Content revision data
%%
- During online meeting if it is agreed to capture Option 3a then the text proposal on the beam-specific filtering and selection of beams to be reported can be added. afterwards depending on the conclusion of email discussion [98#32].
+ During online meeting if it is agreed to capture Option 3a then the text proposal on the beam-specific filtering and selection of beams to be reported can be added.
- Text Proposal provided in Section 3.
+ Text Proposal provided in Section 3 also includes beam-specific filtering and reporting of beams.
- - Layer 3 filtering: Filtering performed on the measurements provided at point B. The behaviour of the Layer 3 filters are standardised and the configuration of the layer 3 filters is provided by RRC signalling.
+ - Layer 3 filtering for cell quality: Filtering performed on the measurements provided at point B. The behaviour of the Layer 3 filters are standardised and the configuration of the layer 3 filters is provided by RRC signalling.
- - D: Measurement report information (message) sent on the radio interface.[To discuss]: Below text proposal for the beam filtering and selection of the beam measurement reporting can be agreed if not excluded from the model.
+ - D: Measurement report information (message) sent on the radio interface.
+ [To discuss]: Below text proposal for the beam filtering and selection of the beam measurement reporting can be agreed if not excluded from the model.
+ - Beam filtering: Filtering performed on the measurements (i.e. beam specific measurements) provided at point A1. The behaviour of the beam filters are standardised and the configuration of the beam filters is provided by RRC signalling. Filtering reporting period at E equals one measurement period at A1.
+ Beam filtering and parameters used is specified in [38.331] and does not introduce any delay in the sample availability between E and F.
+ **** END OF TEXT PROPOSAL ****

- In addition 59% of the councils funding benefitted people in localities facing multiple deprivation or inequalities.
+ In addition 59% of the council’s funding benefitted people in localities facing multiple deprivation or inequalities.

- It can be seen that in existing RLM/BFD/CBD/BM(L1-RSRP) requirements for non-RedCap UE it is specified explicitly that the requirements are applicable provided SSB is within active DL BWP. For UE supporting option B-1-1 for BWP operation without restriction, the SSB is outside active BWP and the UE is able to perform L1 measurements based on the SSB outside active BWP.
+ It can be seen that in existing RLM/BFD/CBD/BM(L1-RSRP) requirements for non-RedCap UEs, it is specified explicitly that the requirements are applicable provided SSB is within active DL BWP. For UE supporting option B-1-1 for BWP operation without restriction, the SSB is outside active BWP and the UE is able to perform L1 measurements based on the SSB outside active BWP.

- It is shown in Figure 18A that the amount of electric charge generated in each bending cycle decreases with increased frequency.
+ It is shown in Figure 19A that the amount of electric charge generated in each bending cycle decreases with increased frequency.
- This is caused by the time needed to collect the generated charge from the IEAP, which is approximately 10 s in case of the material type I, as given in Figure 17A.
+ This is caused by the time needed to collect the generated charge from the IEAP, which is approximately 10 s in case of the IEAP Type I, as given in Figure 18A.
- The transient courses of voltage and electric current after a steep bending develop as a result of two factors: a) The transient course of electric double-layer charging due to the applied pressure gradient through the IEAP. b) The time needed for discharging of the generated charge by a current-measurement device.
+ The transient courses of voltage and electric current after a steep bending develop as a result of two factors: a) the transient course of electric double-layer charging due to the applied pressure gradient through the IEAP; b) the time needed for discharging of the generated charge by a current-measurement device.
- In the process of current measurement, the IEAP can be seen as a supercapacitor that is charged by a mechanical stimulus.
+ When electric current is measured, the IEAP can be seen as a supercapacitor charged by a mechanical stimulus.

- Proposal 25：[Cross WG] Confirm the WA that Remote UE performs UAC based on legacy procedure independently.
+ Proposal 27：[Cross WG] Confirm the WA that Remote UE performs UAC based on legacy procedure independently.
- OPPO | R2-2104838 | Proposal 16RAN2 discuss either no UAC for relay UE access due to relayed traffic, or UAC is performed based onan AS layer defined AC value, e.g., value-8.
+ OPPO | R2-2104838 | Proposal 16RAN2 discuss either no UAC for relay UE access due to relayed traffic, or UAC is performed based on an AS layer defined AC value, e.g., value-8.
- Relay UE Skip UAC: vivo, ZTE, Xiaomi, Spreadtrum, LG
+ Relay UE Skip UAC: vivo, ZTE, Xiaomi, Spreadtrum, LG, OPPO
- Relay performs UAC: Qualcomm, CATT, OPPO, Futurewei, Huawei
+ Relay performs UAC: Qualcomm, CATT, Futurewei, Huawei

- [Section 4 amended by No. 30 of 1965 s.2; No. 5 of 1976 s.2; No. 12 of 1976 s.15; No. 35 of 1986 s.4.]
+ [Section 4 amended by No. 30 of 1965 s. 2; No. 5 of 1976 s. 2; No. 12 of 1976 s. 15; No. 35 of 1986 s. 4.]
%%
State the number of lines above that hold the word "facing", and say nothing else.

2